LGBTQIA+ Health Disparities 

By: Laura Crouch


Editor’s Note:  LGBTQIA+ is an umbrella acronym that generally stands for lesbian, gay, bisexual, transgender, queer (and/or questioning), intersex and asexual. The acronym is designed to be as inclusive as possible with the “+” indicating any person who does not identify specifically with any of the listed terms but who exists outside of the cisgender and heterosexual norm. Throughout this piece, the author uses LGBTQ, LGBTQIA+, and queer interchangeably, though acknowledging that this usage is contested even within the LGBTQIA+ community

Language is constantly changing and adapting to human understanding and experience. This process is certainly evident in the history of public health and social welfare. Many of the definitions of terms and phrases used in this article can be found in this glossary of terms from the Human Rights Campaign.



Capitol Pride June, 2018
Photo: Ted Eytan on Flickr

A very diverse group within itself, the LGBTQIA+ community contains people from every race, ethnicity, and socio-economic group. While each of these populations have their own unique needs, studies show that members of the LGBTQ community face similar challenges when it comes to seeking medical care (National Public Radio, 2017).

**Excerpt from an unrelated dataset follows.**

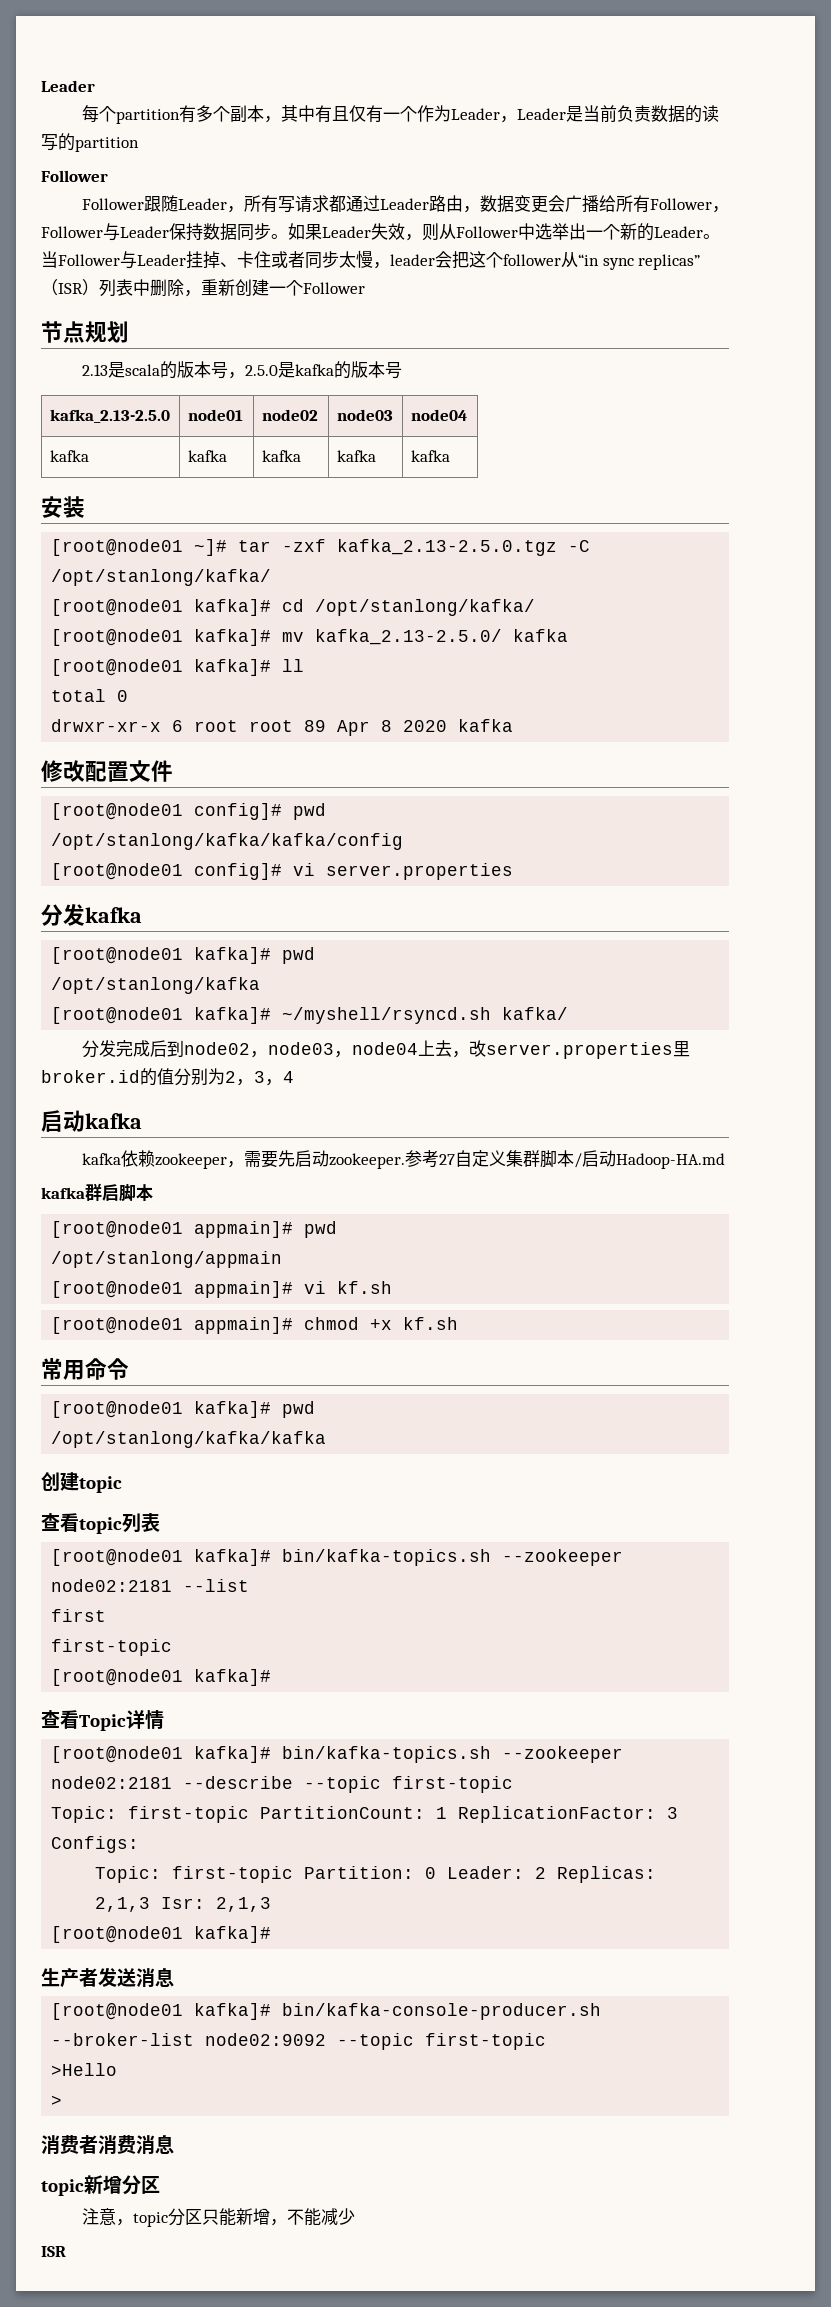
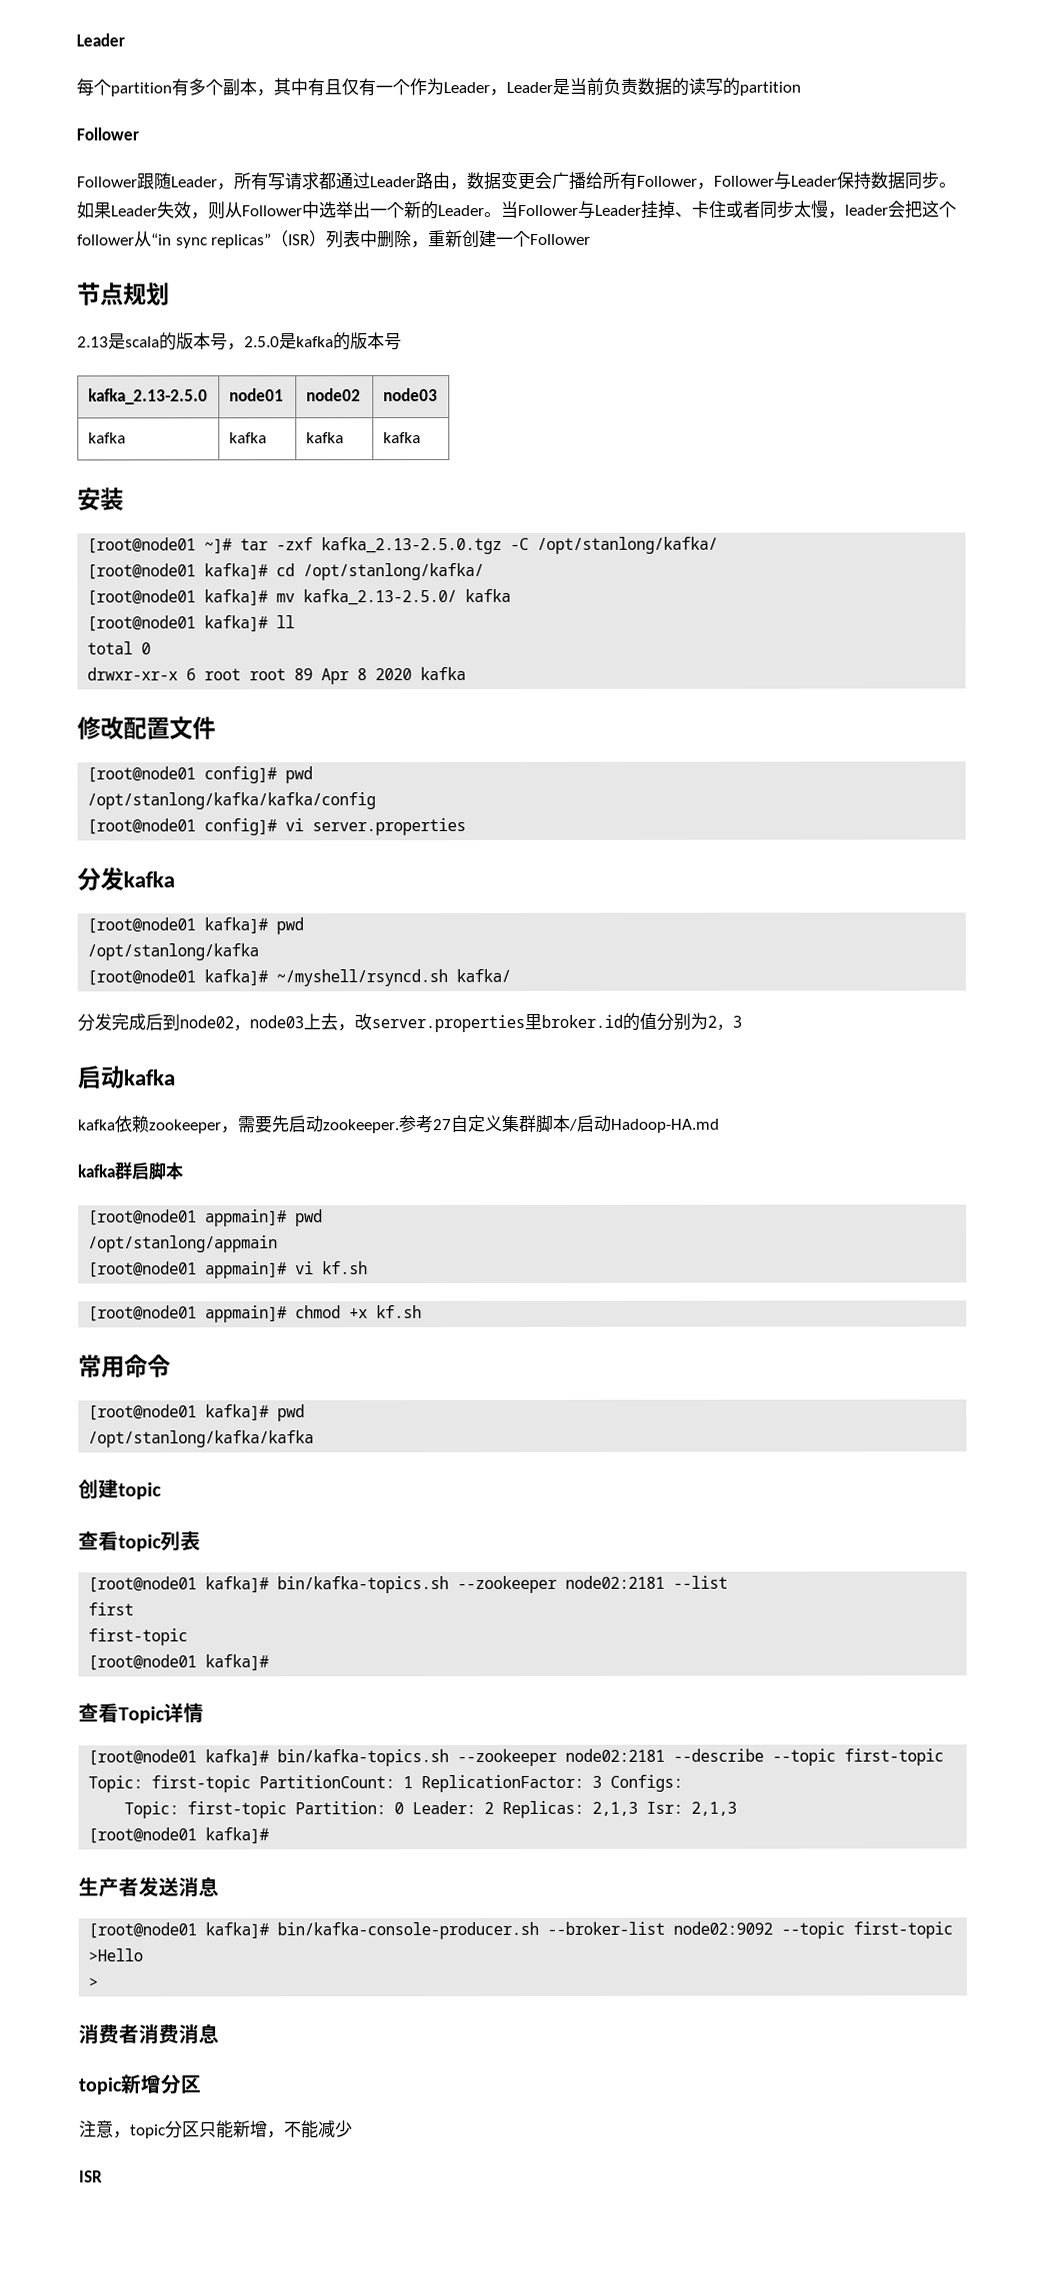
[410,409,467,421] [49,450,89,462] [187,450,227,462] [261,450,301,462] [336,450,376,462] [410,450,450,462] | node04 // kafka | kafka | kafka | kafka | kafka -> [87,432,126,444] [228,432,267,444] [305,432,344,444] [382,432,421,444] // kafka | kafka | kafka | kafka
[333,1042,418,1058] ，node04 -> (304, 1022) none
[265,1071,294,1086] ，4 -> (742, 1021) none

Barriers range from outright discrimination and microaggressions in doctor’s offices to finding medical professionals who are knowledgeable about the medical needs of members of the queer community. These medical needs include access to healthcare insurance, testing and treatment for STIs including HIV, and access to gender affirming treatments and procedures. Factors that further exacerbate a person’s situation include if they are a member of another population that experiences healthcare challenges such as a minority racial group or if they have a disability. 

A combination of discrimination and a lack of education regarding LGBTQ health issues contribute to deepening health disparities experienced by the queer community. In order to combat this, there are a number of organizations, clinics, and activists dedicated to helping achieve health equity for the queer community. By advocating for anti-discrimination legislation as well as the education of health care professionals, they intend to create equitable, affirming healthcare for queer patients. 


Healthcare and HIV/AIDS

The HIV/AIDS pandemic represents the first time that LGBTQ healthcare was given national attention. In the early 1980s, when the virus first began spreading, it largely effected marginalized groups especially Black and Latinx gay men and transgender women (, 2020). When the virus first appeared, there was widespread misinformation about the disease and prejudice against those living with it. Initially, these prejudices were all reinforced by the reluctance of political leaders to acknowledge and address AIDS publicly throughout the 1980s.

ACT UP Poster
Photo: The New York Public Library Digital Collections Image ID: ps_mss_cd15_218


As the HIV/AIDS pandemic continued to decimate the gay community in the 1980s and 1990s, activists organized tirelessly. One of the most widespread and notable advocacy groups during this time was ACT UP (AIDS Coalition to Unleash Power). They advocated for those living with and dying from AIDS to be treated with human dignity in hospitals. They also pushed for  increased transparency from healthcare and government institutions such as the CDC and FDA. ACT UP used radical direct action tactics to bring much needed media attention to the HIV/AIDS pandemic. The group also became a center for scarce information about the disease and potential treatments. (Aizenman, 2019)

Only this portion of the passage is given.